#### Task prompt
Every line of the listing that holds the word "novi" should be returned.

___ Available data

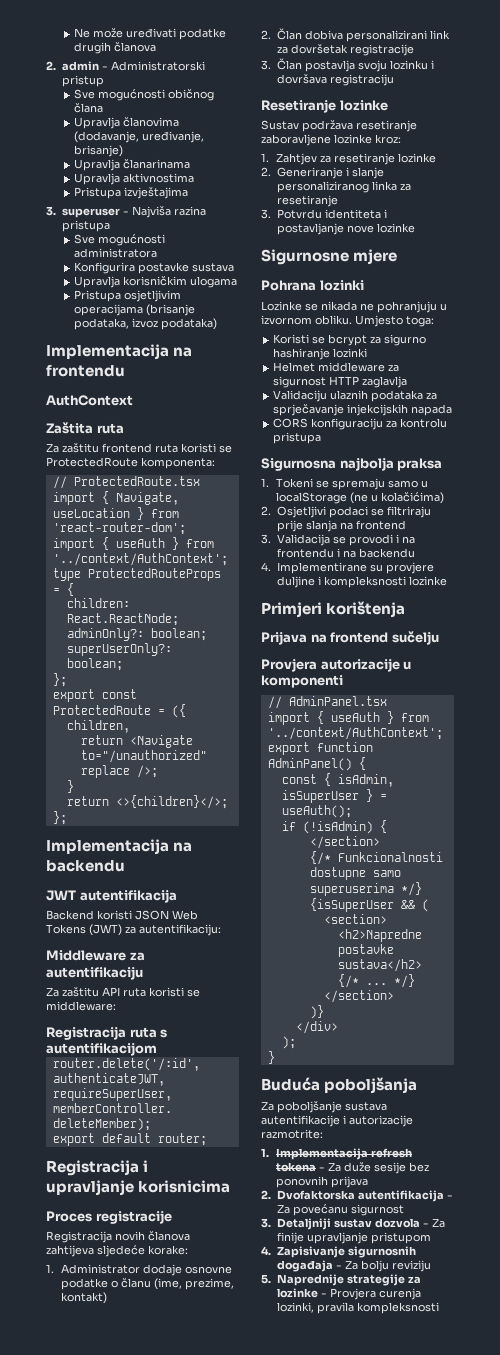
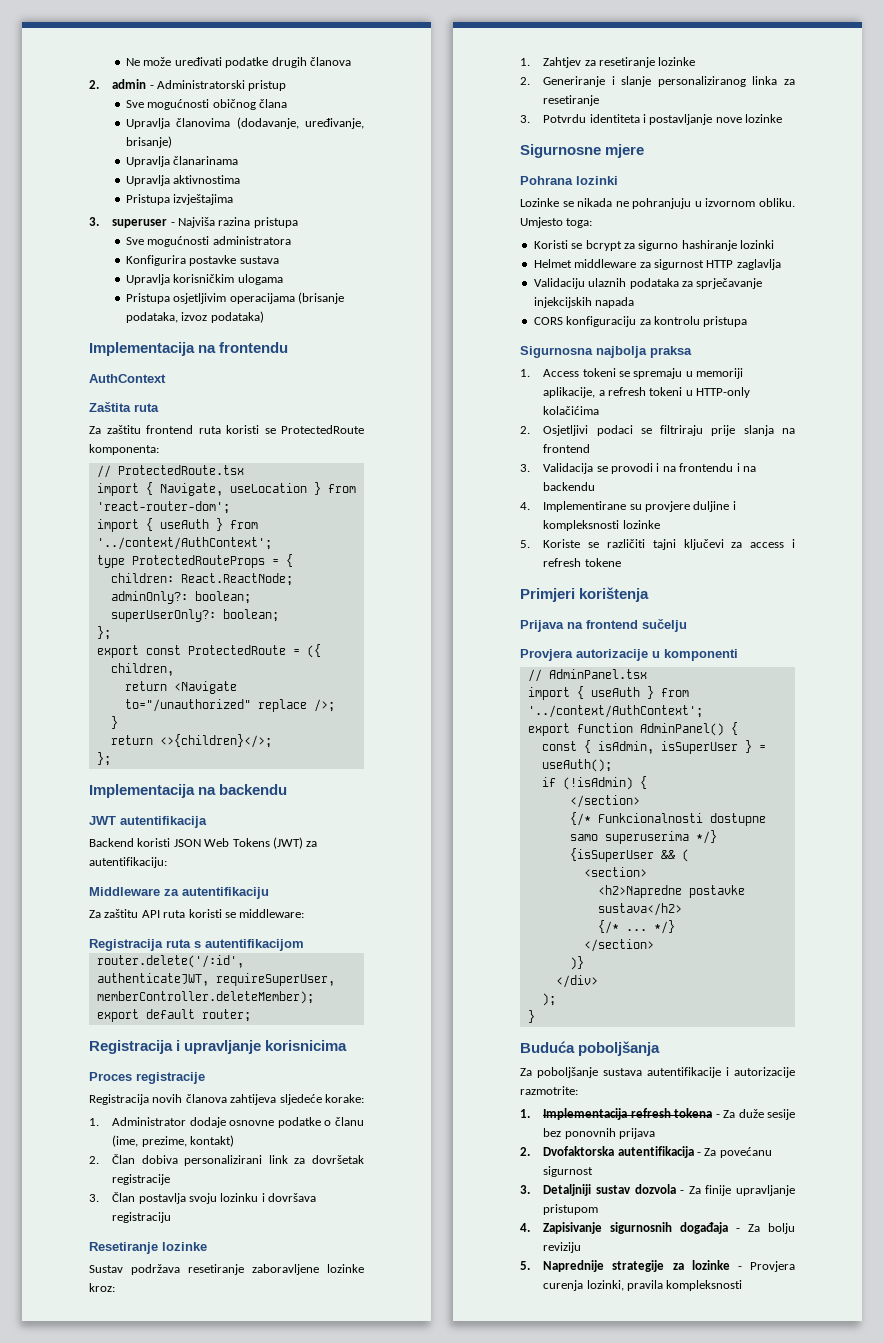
- 1. Tokeni se spremaju samo u localStorage (ne u kolačićima)
+ 1. Access tokeni se spremaju u memoriji aplikacije, a refresh tokeni u HTTP-only kolačićima
+ 5. Koriste se različiti tajni ključevi za access i refresh tokene

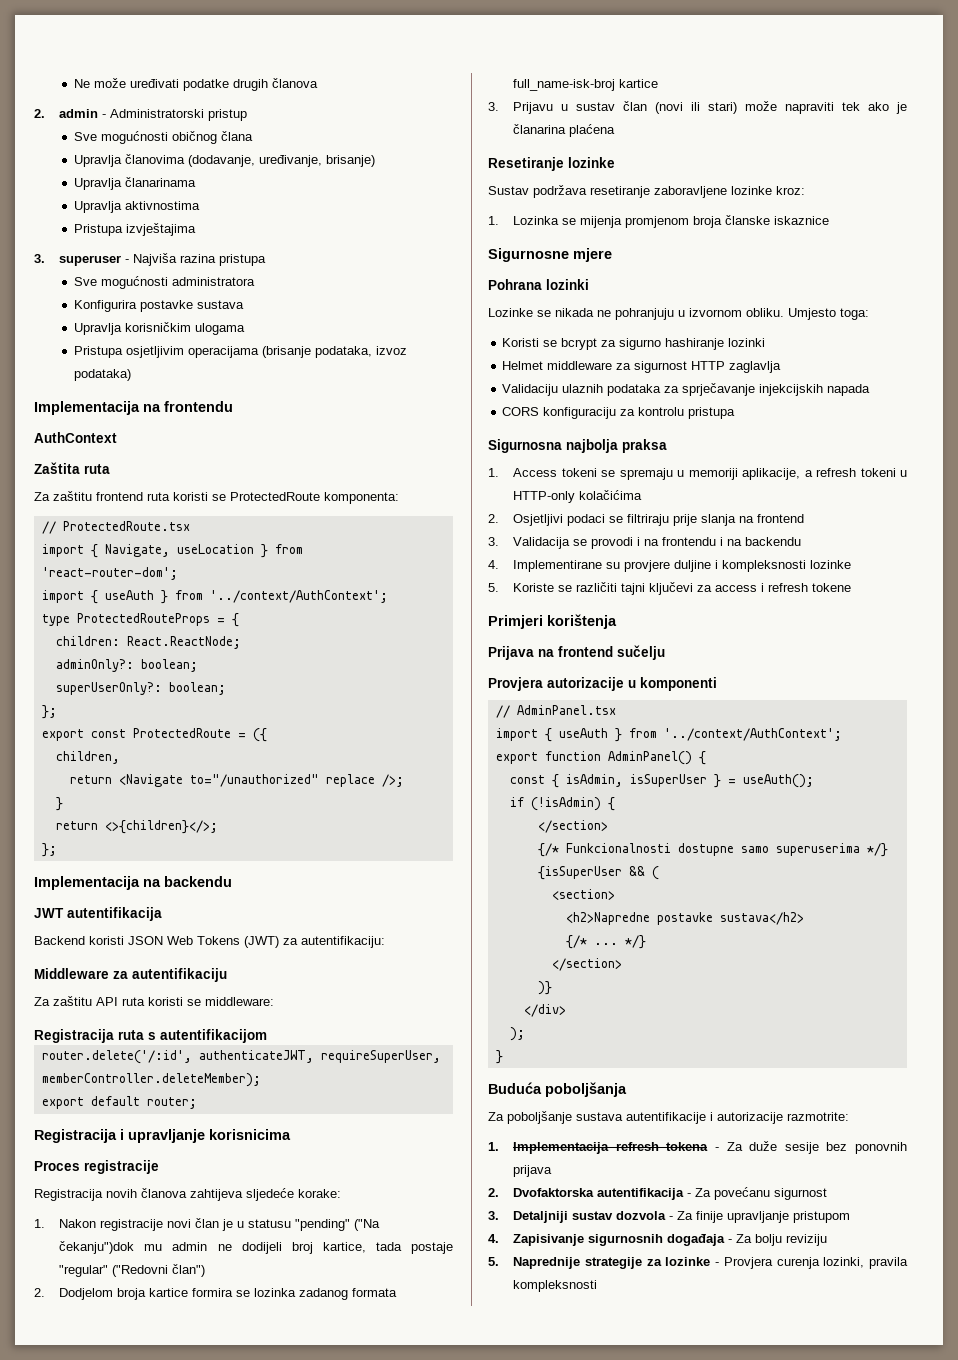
- 1. Administrator dodaje osnovne podatke o članu (ime, prezime, kontakt)
- 2. Član dobiva personalizirani link za dovršetak registracije
- 3. Član postavlja svoju lozinku i dovršava registraciju
+ 1. Nakon registracije novi član je u statusu "pending" ("Na čekanju")dok mu admin ne dodijeli broj kartice, tada postaje "regular" ("Redovni član")
+ 2. Dodjelom broja kartice formira se lozinka zadanog formata full_name-isk-broj kartice
+ 3. Prijavu u sustav član (novi ili stari) može napraviti tek ako je članarina plaćena
- 1. Zahtjev za resetiranje lozinke
- 2. Generiranje i slanje personaliziranog linka za resetiranje
- 3. Potvrdu identiteta i postavljanje nove lozinke
+ 1. Lozinka se mijenja promjenom broja članske iskaznice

______

#### Exercise answer
+ 1. Nakon registracije novi član je u statusu "pending" ("Na čekanju")dok mu admin ne dodijeli broj kartice, tada postaje "regular" ("Redovni član")
+ 3. Prijavu u sustav član (novi ili stari) može napraviti tek ako je članarina plaćena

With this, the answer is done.